JP: You mentioned Egypt. It’s not just Israel making it difficult for people to get in. It’s also the Sisi dictatorship in Egypt.
JS: I visited Gaza when Morsi was president of Egypt. At that time, the Rafah border crossing was mostly open. There was also a tunnel system that served as a lifeline of medical supplies into Gaza. It was easier for people to go in and out via Rafah for specialized medical care. That said, it was still not accessible to everyone. It was accessible to people who had the means – in a territory where there is more than 50% unemployment, that was still a major barrier. But now, in the Sisi era, it’s simply impossible to get out. Several years ago, during one of my visits, you could see NGO people everywhere: UN, MSF, Red Crescent from Turkey. They were everywhere, there were projects, there were people. Now they are almost invisible.
Much of the money that was pledged, the overwhelming majority, has never got in. Reconstruction efforts are essentially nonexistent. The hospitals that were most visible from the international perspective – in Gaza City – were rebuilt first. Not because they were strategic for human health, but because they were the most likely to please Israel, to help Israel’s international reputation. The pediatric hospital, which was bombed in August 2014, was rebuilt first.
So far, the reconstruction effort is going at a rate that will take 100 years to repair the damage just from the most recent conflict, never mind the conflicts before that. The most basic necessities are in short supply.

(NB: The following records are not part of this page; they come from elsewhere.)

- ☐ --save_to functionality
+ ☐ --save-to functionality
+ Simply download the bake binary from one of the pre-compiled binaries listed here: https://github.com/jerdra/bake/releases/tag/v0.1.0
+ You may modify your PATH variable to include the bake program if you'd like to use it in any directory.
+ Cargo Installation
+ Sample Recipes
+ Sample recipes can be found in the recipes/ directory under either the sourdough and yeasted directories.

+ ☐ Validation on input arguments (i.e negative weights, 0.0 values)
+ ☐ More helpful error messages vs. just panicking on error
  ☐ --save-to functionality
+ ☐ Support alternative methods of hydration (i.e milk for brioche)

The majority of the water is undrinkable because of damage to water treatment plants and lack of sewage treatment. Electricity outages range anywhere from 12 to 20 hours a day. Because of the displacement of over 100,000 people, many of these people are living in congested housing. We’re seeing a very high rate of people living in close proximity. People are literally dying of diarrhea, children have died of hypothermia because they can’t get heat in their homes.

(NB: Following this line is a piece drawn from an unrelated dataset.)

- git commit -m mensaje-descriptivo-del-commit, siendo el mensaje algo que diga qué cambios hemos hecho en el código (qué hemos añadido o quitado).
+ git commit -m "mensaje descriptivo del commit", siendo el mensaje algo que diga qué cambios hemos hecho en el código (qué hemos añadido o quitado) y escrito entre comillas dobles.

Each of the things that I’m describing, we’re talking about an area where the average person in Gaza lives on less than $1500 per year. If you move less than a mile away in Israel, that figure is over $35,000 per year. The reason this exists is entirely man-made. The people within Gaza are motivated, determined to be independent and have their own health care system that they develop and that they optimize. The reason this is not happening is solely because of the occupation and a blockade that forbids supplies, and rather than the very rapid genocidal campaign of the war, after the ceasefire none of the conditions have been respected.

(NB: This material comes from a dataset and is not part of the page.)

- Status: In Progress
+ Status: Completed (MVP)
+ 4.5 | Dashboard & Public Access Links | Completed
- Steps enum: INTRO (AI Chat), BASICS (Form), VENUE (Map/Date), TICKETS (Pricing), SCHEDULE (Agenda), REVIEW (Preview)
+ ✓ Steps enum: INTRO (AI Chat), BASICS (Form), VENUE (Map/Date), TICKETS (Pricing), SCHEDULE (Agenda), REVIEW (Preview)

My dream is that Gaza would have an independent health care system that would be run by Gaza that wouldn’t be dependent on foreign aid, not dependent allowing supplies in through the occupier. That’s completely possible. The desire, the expertise, the determination, are all there on the Palestinian side. But on the Israeli and Egyptian sides, there is opposition. And internationally, those who want to help haven’t been strong enough to overcome this opposition. One of the most frustrating things for me, is, to see the potential. I have to perceive things as, what’s the potential if we overcome those barriers. That has to be the way that we think. What’s the ideal situation? A health system designed by, for, and managed by physicians and leaders in Gaza. They are more than capable of doing it if the world allowed them.